- Opening Delimiter -

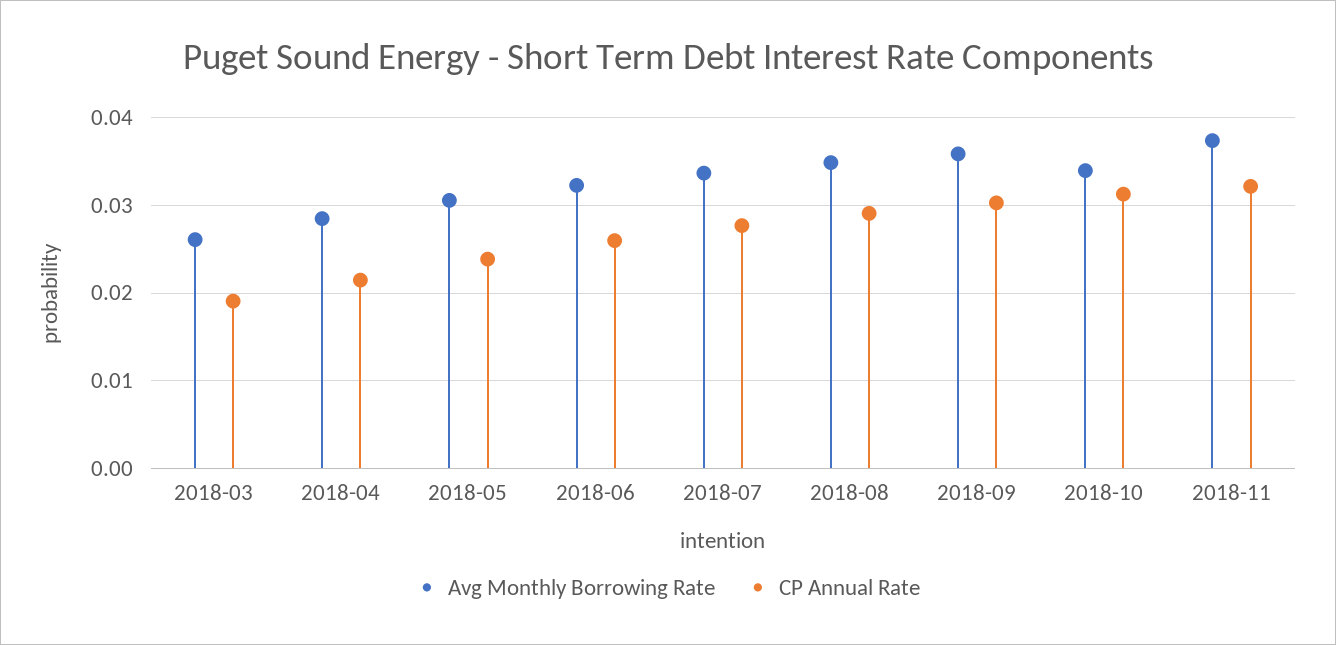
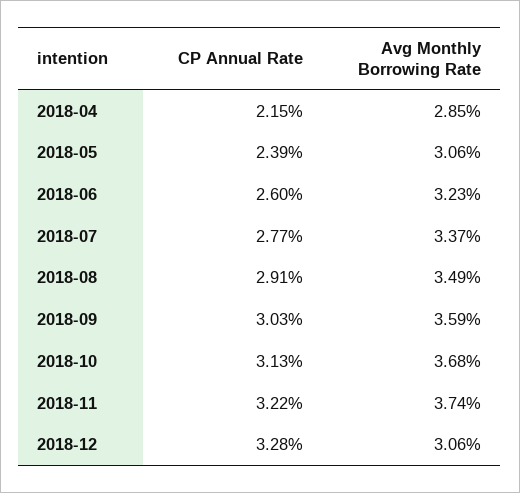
Avg Monthly Borrowing Rate, 2018-03: 0.026 -> none
CP Annual Rate, 2018-03: 0.019 -> none
Avg Monthly Borrowing Rate, 2018-10: 0.034 -> 0.0368
CP Annual Rate, 2018-12: none -> 0.0328
Avg Monthly Borrowing Rate, 2018-12: none -> 0.0306

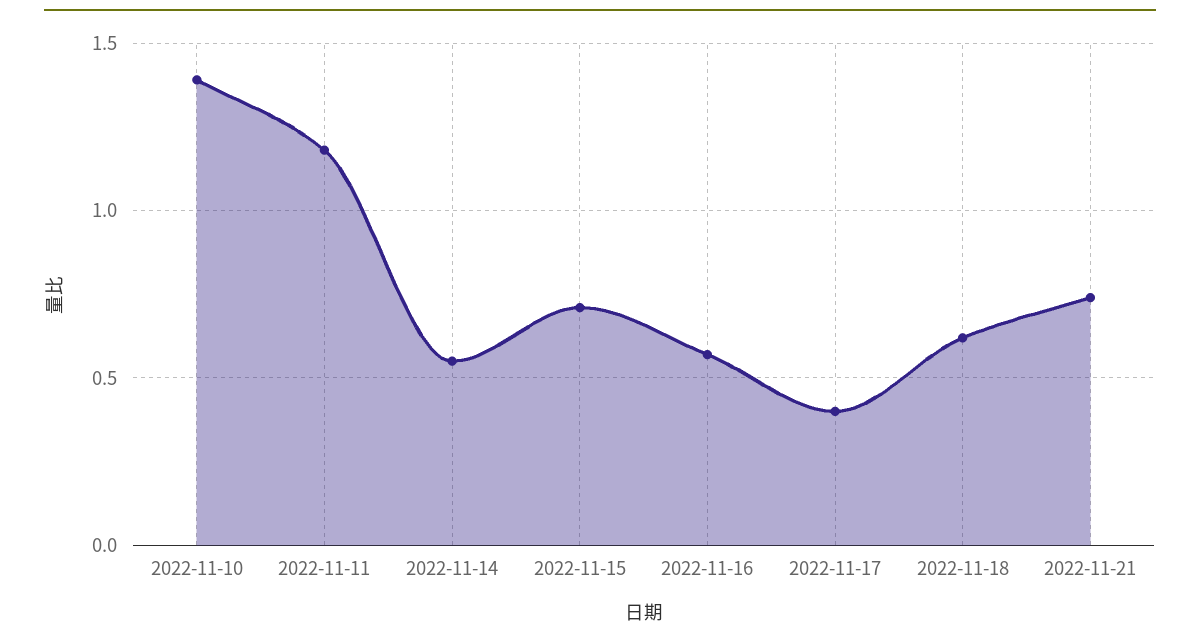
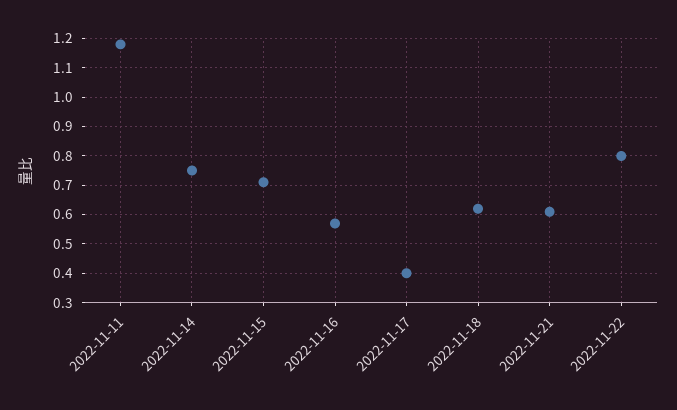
2022-11-10: 1.4 -> none
2022-11-14: 0.55 -> 0.75
2022-11-21: 0.75 -> 0.6
2022-11-22: none -> 0.8

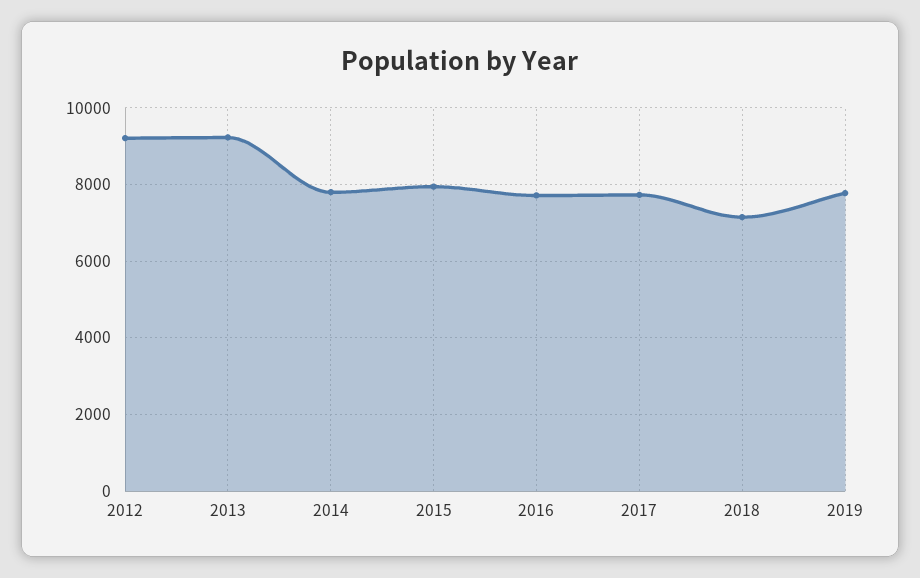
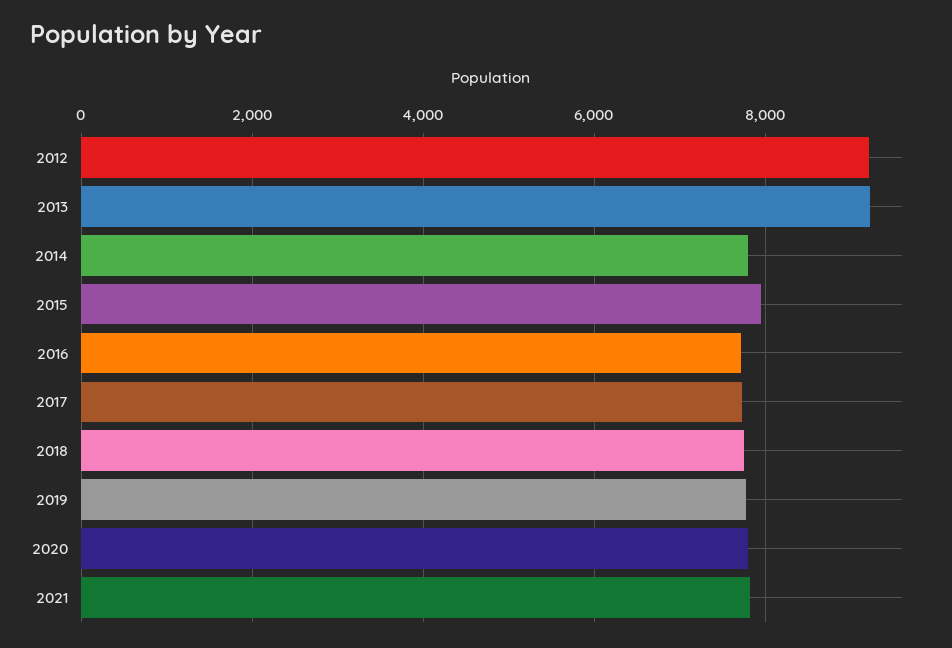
2018: 7200 -> 7800
2020: none -> 7800
2021: none -> 7800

- Closing Delimiter -

> _Required work_
Among the entries above, take the line with "Avg Monthly Borrowing Rate, 2018-10: 0.034", the line with "2018: 7200 -> 7800", and all the lines between them, and restate them word for word without pictures.

> _Solution for this exercise_
Avg Monthly Borrowing Rate, 2018-10: 0.034 -> 0.0368
CP Annual Rate, 2018-12: none -> 0.0328
Avg Monthly Borrowing Rate, 2018-12: none -> 0.0306

2022-11-10: 1.4 -> none
2022-11-14: 0.55 -> 0.75
2022-11-21: 0.75 -> 0.6
2022-11-22: none -> 0.8

2018: 7200 -> 7800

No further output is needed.